Driving digital transformation with machine learning


2 December 2015
Kevin Lee of GrabTaxi

Just-in-time analysis is emerging as the cornerstone of digital business transformation. With things happening at Internet pace, customer and business priorities are changing fast and continuously. Businesses are no longer thinking about applications the way they did in the past, said Rod Smith, IBM fellow and vice president of the IBM Emerging Internet Technologies organisation. Instead of specifying requirements and building applications to meet those requirements, they are now taking a more open ended approach and seeing where the projects will lead them. The focus is now on the pace at which they need to change, and this is transformative for businesses today.

Speaking at the inaugural Strata + Hadoop World 2015 in Singapore, Smith said machine learning will play an important role in this transformation. Today, complexity is a barrier to digital transformation. Multiple, different lines of businesses are accessing the same backend data. The great user experiences which sell apps require a lot of client-side interactivity. And there is a need to add speed into the mix - products now need to be created within days or weeks.

Machine learning can help address these issues and drive the transformation. But it has to be tailored to specific businesses and business needs, said Smith.  It is not enough to have machine learning; the learnings have to be transformed into a solution that can be made useful to a person on mobile device in particular point in time.

And this is what GrabTaxi is trying to do. GrabTaxi is platform that matches drivers and passengers, explained Kevin Lee, vice president of Data and Growth at GrabTaxi. The platform knows where the passenger is; where the drivers in that area are; and broadcasts the intended trip to these drivers. Whoever is the first to respond will get the booking.

However, things do not always flow that smoothly. Besides the taxis that are available, the broadcast also goes out to taxis that are not. For example, they may be on call, hired, or changing shift. “We are not linked to the system that is on board these taxis. Passengers doing a street hail can see the status of the taxi, but we don’t actually know.”

The driver has to process the information that GrabTaxi is sending to him on the app, for example, the pickup point, drop-off point, whether there are any discounts, whether the passenger is paying by cash for by credit. This, on top of deciding whether to respond to a street hail, whether to grab lunch, or needing to change shift.

So what happens is that drivers sometimes bid for a job without looking at the details, but cancel afterwards if they can immediately pick up street hailers or if the job is far away. The result- unhappy customers. And those drivers who do not get the booking may be inclined to make fast and frivolous bids the next time round.

To address this, GrabTaxi decided to build a predictive model of the driver’s bidding probability using historical data. This bidding probability model is combined with real time information, for example, the driver’s distance to the passenger, and a numerical score is assigned to each driver. The scores are then ranked for the assignment of jobs. This allows GrabTaxi to direct jobs to a much smaller pool of drivers who are likely to be available, instead of trying to introduce behavioural changes to address the issue.

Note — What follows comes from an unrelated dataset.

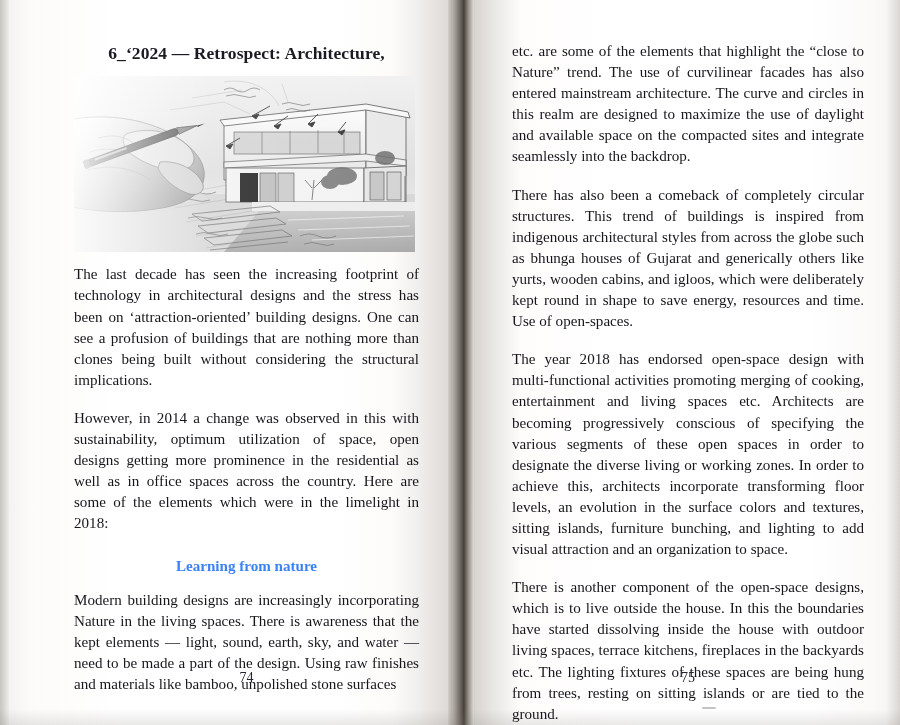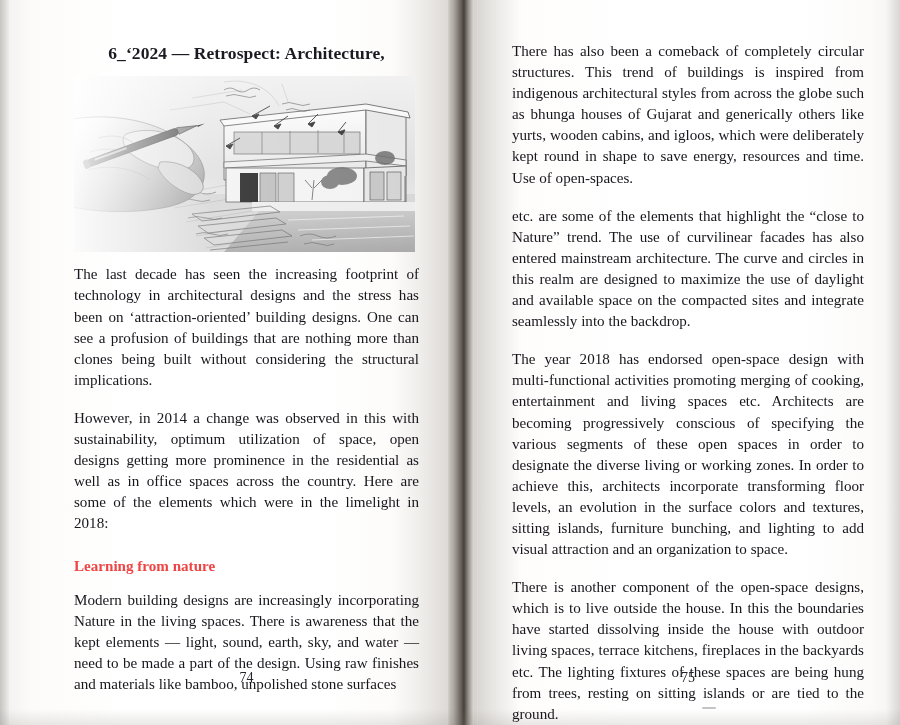"There has also been a" p.para { order: before "etc. are some of the" -> after "etc. are some of the" }
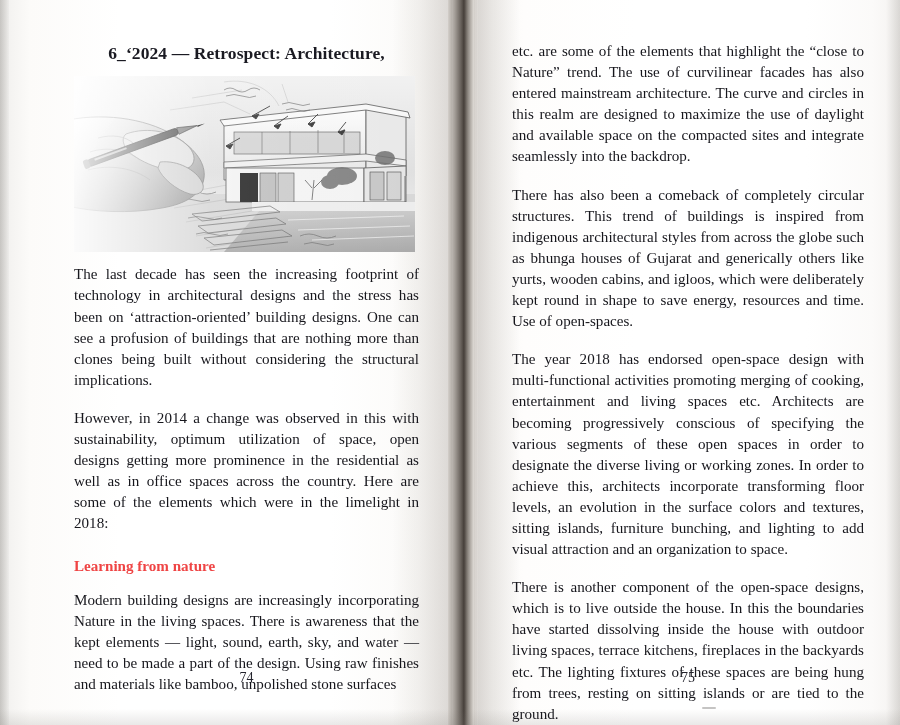"Learning from nature" .subhead { color: #ef4444 -> #3b82f6; text-align: left -> center }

The company started by looking at about 50 features covering parameters such as driver profile (single shift, split shift), vehicle (location, speed, type, age); performance (volume, frequency of jobs, type of jobs) , bookings (pickup/drop off, time of day) , payment (cash/ credit), weather, and many more. This was narrowed down to 10 features using dimensionality reduction, a process for reducing the number of random variables under consideration, and finally from 10 to five using exhaustive search, where different possibilities are tested. Conditional inference tree analysis was used to construct ROC (receiver operating characteristic) curves to compare the classification performance of seven machine learning models.

The resulting model enabled GrabTaxi to construct guarantees around how many drivers it had to broadcast to, to have a high probability that the job would be fulfilled. This enabled it to broadcast jobs to a smaller set of drivers and to minimise spam. The result – higher driver win rate, lower cancellation rate, and happier customers.

Predicting driver availability is just one of several areas that GrabTaxi is working on using machine learning and data science. Others include working out optimal prices, improving the management of drivers and passengers, and estimating arrival times.

“We strongly believe that machine learning on the unique data set that we have is what is going to drive a lot of competitive advantage in this space,” said Lee.